Interestingly, compliance with the Agreement, unlike FATCA, is mandatory. Penalties under U.K. legislation for non-compliance have not yet been fixed, and as part of the Consultation, HMRC is asking for comments on the approach to be taken. Ultimately, a U.K. financial institution that fails to comply could become subject to FATCA withholding in respect of U.S.-source withholdable payments, but only after the IRS identifies the financial institution as non-compliant, which could only arise after, at a minimum, 18 months of HMRC enforcement efforts after the IRS notifies HMRC of the financial institution's non-compliance.

In exchange, U.S. financial institutions will be required to report certain, albeit more limited, information to the IRS regarding their U.K. account holders, and the IRS will in turn pass that information to HMRC. Such U.S. institutions, however, are not subject to the same due diligence requirements as U.K. institutions under the Agreement.

There are some slight differences between the definitions of financial institution in the Agreement and in FATCA itself; for example, family offices and trusts may not be within the scope of the Agreement if they do not have a "customer", and may therefore have to comply with FATCA directly to avoid the withholding tax.

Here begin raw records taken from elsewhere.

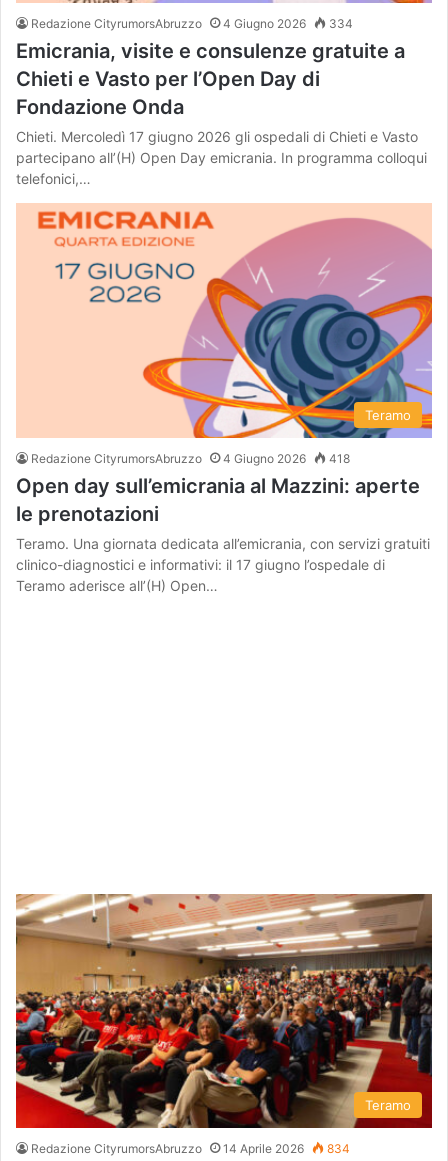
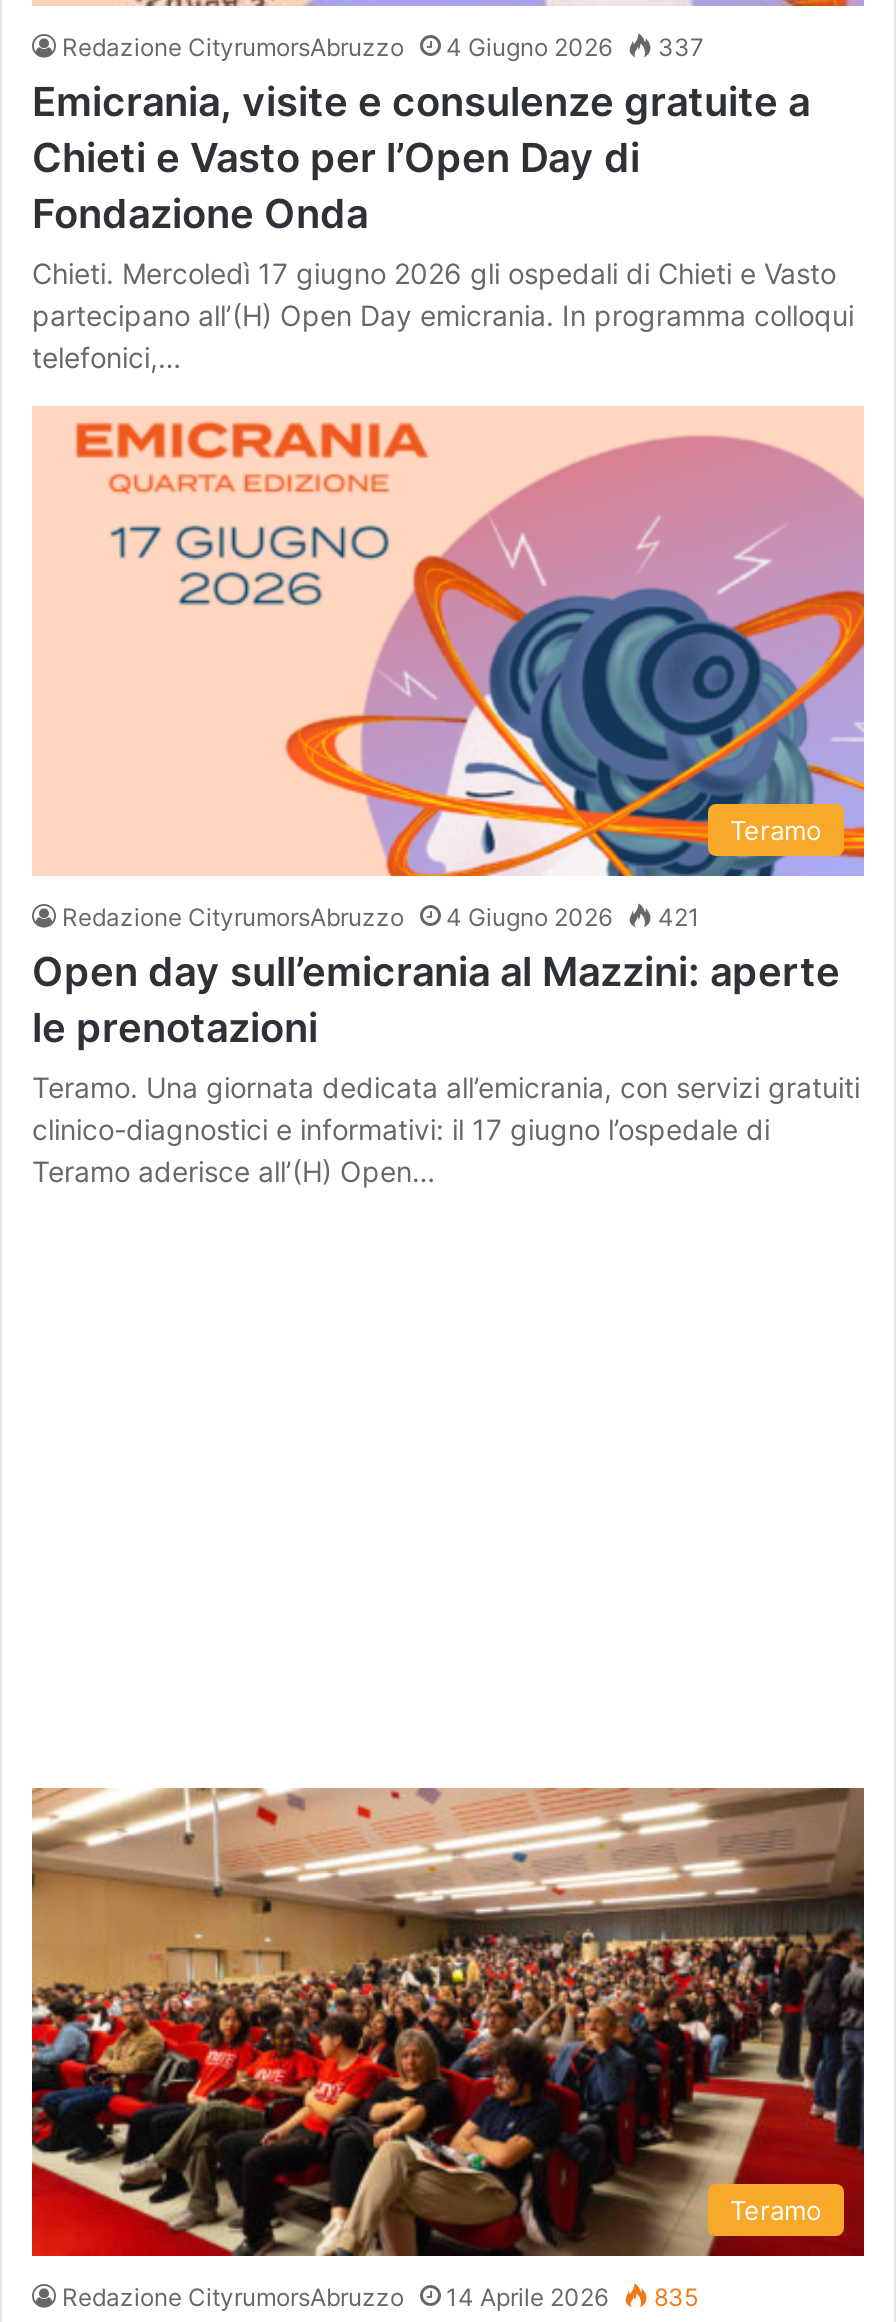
- Redazione CityrumorsAbruzzo 4 Giugno 2026 334
+ Redazione CityrumorsAbruzzo 4 Giugno 2026 337

- Redazione CityrumorsAbruzzo 4 Giugno 2026 418
+ Redazione CityrumorsAbruzzo 4 Giugno 2026 421

- Redazione CityrumorsAbruzzo 14 Aprile 2026 834
+ Redazione CityrumorsAbruzzo 14 Aprile 2026 835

However, investment funds should generally be caught by both definitions.

The Agreement also clarifies certain U.K. entities that are regarded as "non-reporting" and thus exempt from the reporting requirements, including local government authorities, the Bank of England, pension funds (as defined in the U.K./U.S. Double Tax Treaty), financial institutions with a local client base and U.K. registered charities.

Application to investment funds

One very important and unanswered question is whether a U.K. investment fund partnership will be viewed as a U.K. "resident" for purposes of the Agreement. If not, the Agreement does not apply, and the U.K. investment fund would be required to enter into an agreement directly with the IRS to avoid the 30 percent withholding tax. Under U.K. law, an English partnership is not a legal entity and therefore does not have a "residence" for tax purposes; similar principles apply to Scottish partnerships. However, there is U.K. case law which suggests that, where an international agreement is intended to cover partnerships, a partnership may have a residence for the purposes of such agreement. Under such case law, the residence will most likely be determined by the location of the management and control of the partnership concerned.

If this principle were applied to the Agreement, investment funds structured as English or Scottish limited partnerships with English or Scottish general partners and a U.K. manager should be in a position to benefit. However, it is common for funds formed as English or Scottish limited partnerships to have an offshore general partner, usually based in Jersey or Guernsey. Depending on the level of activity carried out in the U.K., such funds may not be covered by the Agreement if their management and control would more appropriately be determined to be offshore. Currently, neither Guernsey nor Jersey has entered into an agreement with the United States in relation to FATCA. Hence, such funds may be required to comply with FATCA by way of arrangements with the IRS, notwithstanding the provisions of the Agreement. On a similar note, partnerships formed under non-U.K. laws may conceivably be able to benefit from the Agreement if, for example, they have a U.K. manager and it can be said that the partnership is managed and controlled in the U.K. and nowhere else.

The Agreement provides for the competent authorities of both jurisdictions to agree to the meaning of any term not defined. The term "resident" is not specifically defined. The Consultation invites comments on any definitions requiring greater clarity, and the fund industry can be expected to raise this point.


The prompt action of the U.K. and U.S. governments in entering into the Agreement is encouraging. We expect issues relating to the scope of the Agreement as regards partnerships will be raised with HMRC, and hopefully clarified, shortly.